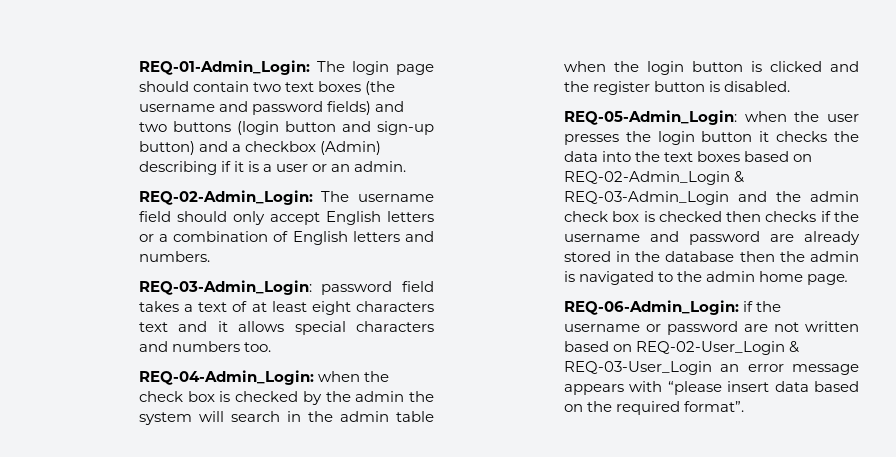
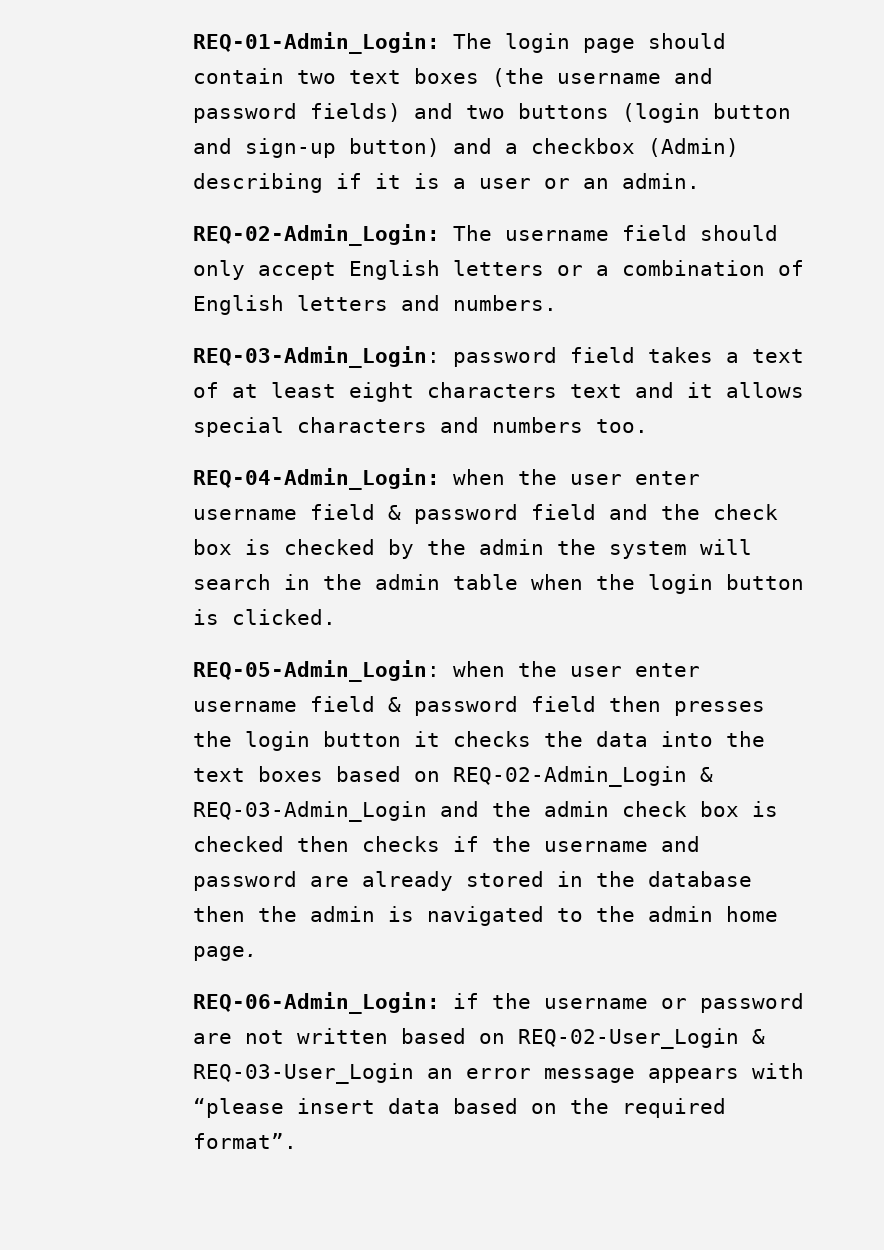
- when the check box is checked by the admin the system will search in the admin table when the login button is clicked and the register button is disabled.
- REQ-05-Admin_Login: when the user presses the login button it checks the data into the text boxes based on REQ-02-Admin_Login & REQ-03-Admin_Login and the admin check box is checked then checks if the username and password are already stored in the database then the admin is navigated to the admin home page.
+ when the user enter username field & password field and the check box is checked by the admin the system will search in the admin table when the login button is clicked.
+ REQ-05-Admin_Login: when the user enter username field & password field then presses the login button it checks the data into the text boxes based on REQ-02-Admin_Login & REQ-03-Admin_Login and the admin check box is checked then checks if the username and password are already stored in the database then the admin is navigated to the admin home page.

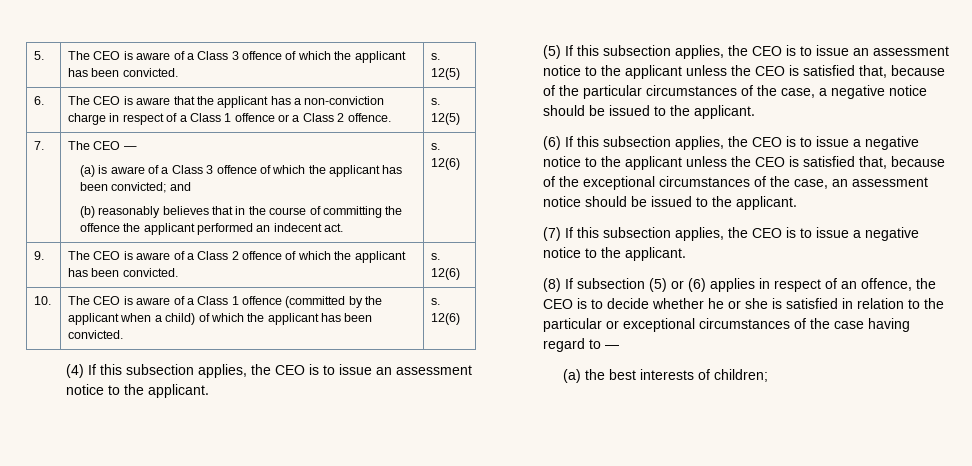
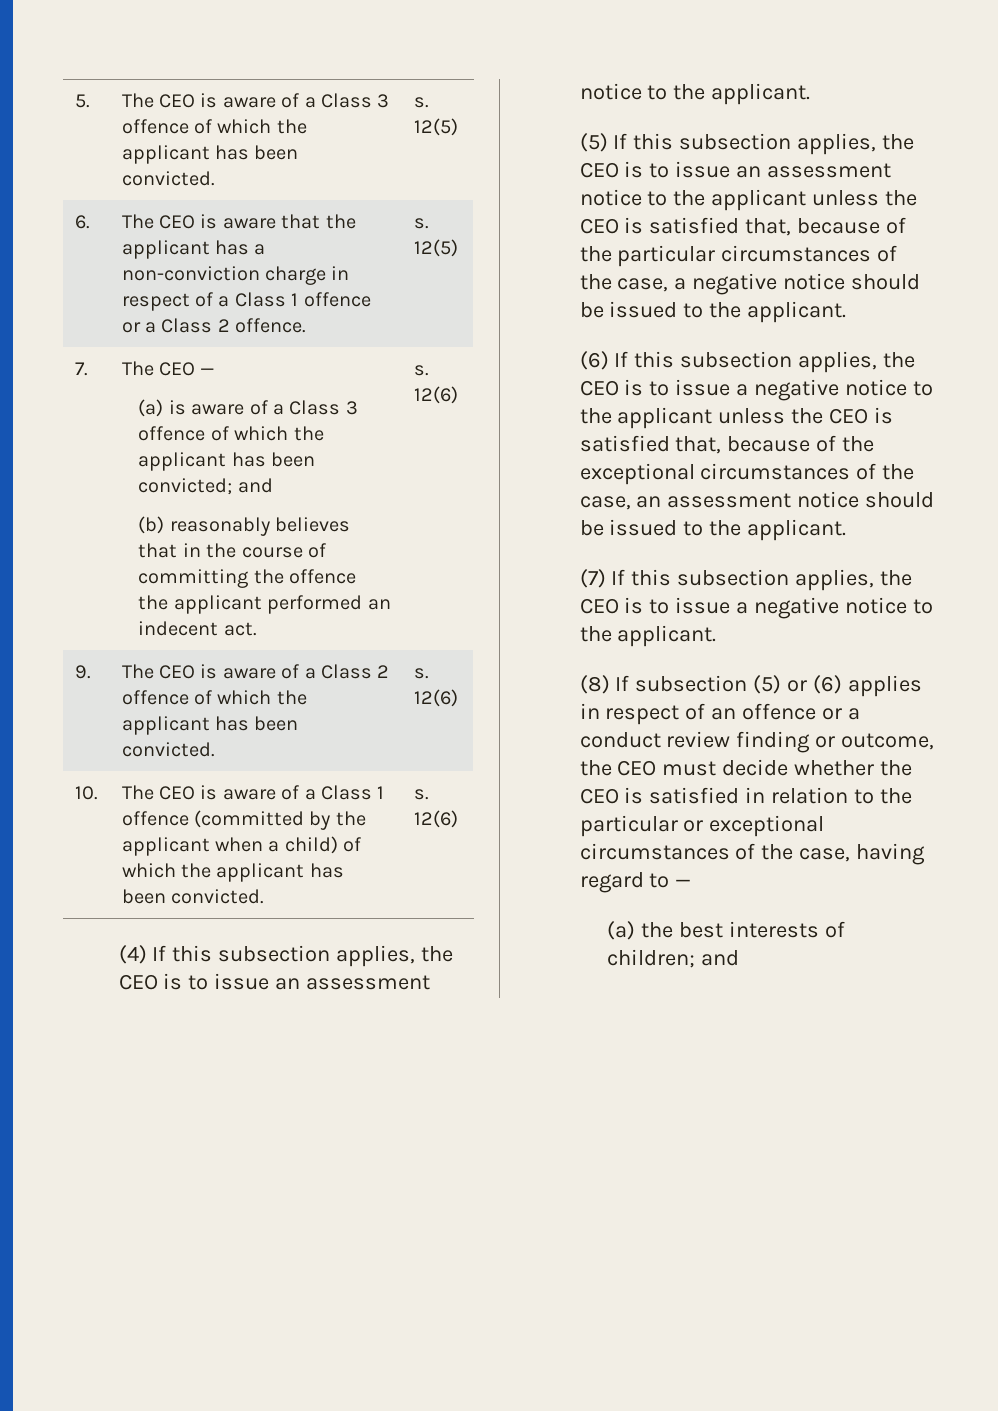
- (8) If subsection (5) or (6) applies in respect of an offence, the CEO is to decide whether he or she is satisfied in relation to the particular or exceptional circumstances of the case having regard to —
+ (8) If subsection (5) or (6) applies in respect of an offence or a conduct review finding or outcome, the CEO must decide whether the CEO is satisfied in relation to the particular or exceptional circumstances of the case, having regard to —
- (a) the best interests of children;
+ (a) the best interests of children; and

-=-=-=-=-

- **DESCRIPTION OF THE TASK**: For this exercise, please set down exactly the lines of the listing above from the line with "button is clicked." up to and including the line with "- (8) If subsection", and no pictures.

- **REPLY**:
+ when the user enter username field & password field and the check box is checked by the admin the system will search in the admin table when the login button is clicked.
+ REQ-05-Admin_Login: when the user enter username field & password field then presses the login button it checks the data into the text boxes based on REQ-02-Admin_Login & REQ-03-Admin_Login and the admin check box is checked then checks if the username and password are already stored in the database then the admin is navigated to the admin home page.

- (8) If subsection (5) or (6) applies in respect of an offence, the CEO is to decide whether he or she is satisfied in relation to the particular or exceptional circumstances of the case having regard to —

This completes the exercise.